(Difference listings)

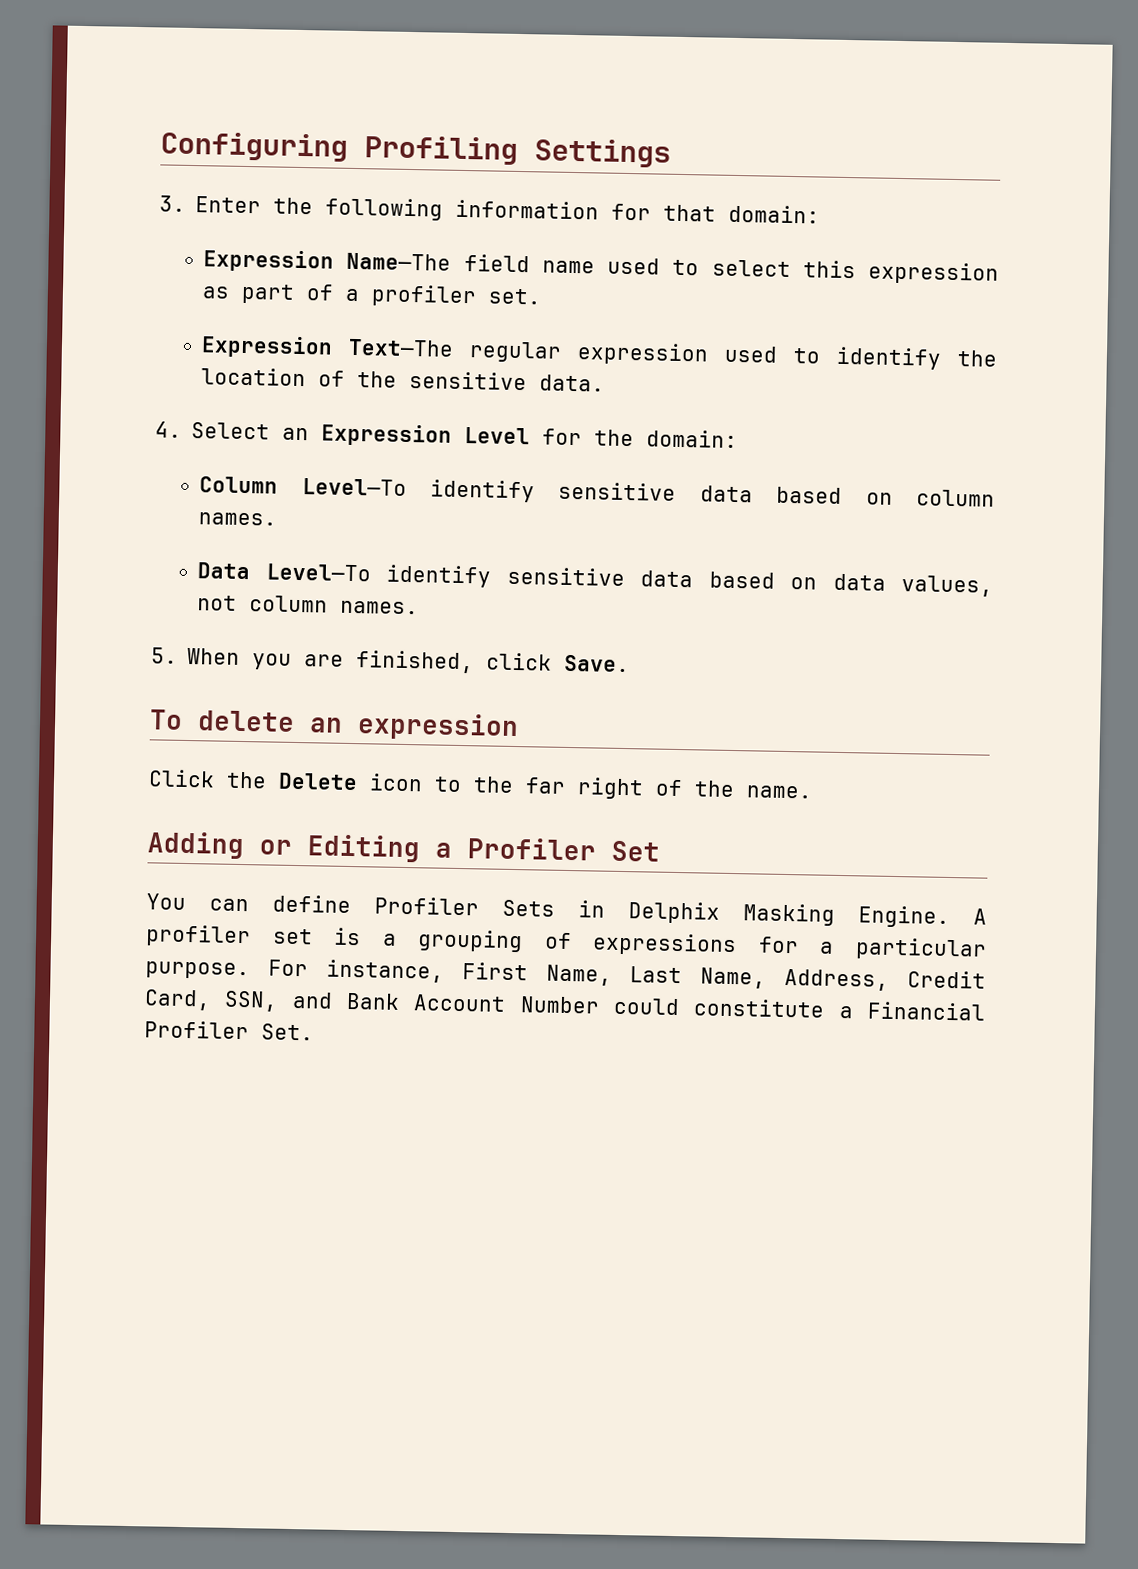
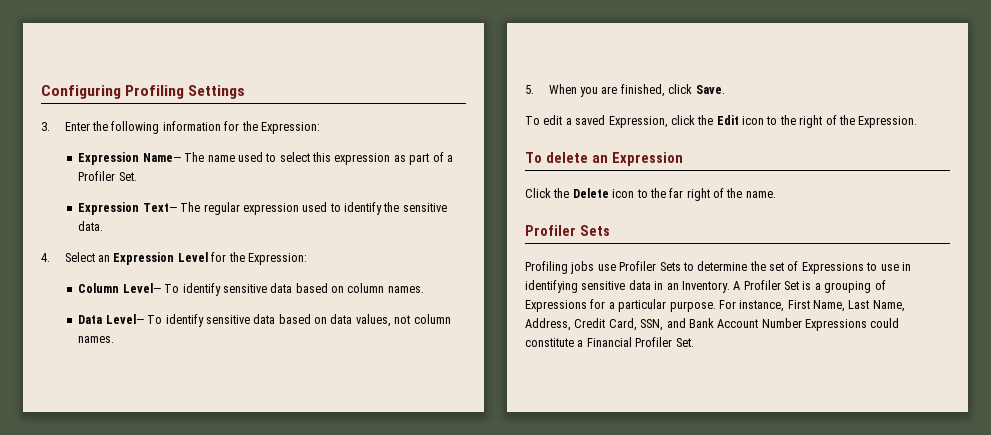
- 3. Enter the following information for that domain:
- Expression Name—The field name used to select this expression as part of a profiler set.
- Expression Text—The regular expression used to identify the location of the sensitive data.
+ 3. Enter the following information for the Expression:
+ Expression Name— The name used to select this expression as part of a Profiler Set.
+ Expression Text— The regular expression used to identify the sensitive data.
- 4. Select an Expression Level for the domain:
+ 4. Select an Expression Level for the Expression:
- Column Level—To identify sensitive data based on column names.
+ Column Level— To identify sensitive data based on column names.
- Data Level—To identify sensitive data based on data values, not column names.
+ Data Level— To identify sensitive data based on data values, not column names.
+ To edit a saved Expression, click the Edit icon to the right of the Expression.
- To delete an expression
+ To delete an Expression
  Click the Delete icon to the far right of the name.
- Adding or Editing a Profiler Set
- You can define Profiler Sets in Delphix Masking Engine. A profiler set is a grouping of expressions for a particular purpose.
+ Profiler Sets
+ Profiling jobs use Profiler Sets to determine the set of Expressions to use in identifying sensitive data in an Inventory. A Profiler Set is a grouping of Expressions for a particular purpose.
- For instance, First Name, Last Name, Address, Credit Card, SSN, and Bank Account Number could constitute a Financial Profiler Set.
+ For instance, First Name, Last Name, Address, Credit Card, SSN, and Bank Account Number Expressions could constitute a Financial Profiler Set.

WHAT IS NEEDED: Report the number of lines, in the entries above, that contain the word "instance", without any other text.

SOLUTION TO THE PROBLEM: 2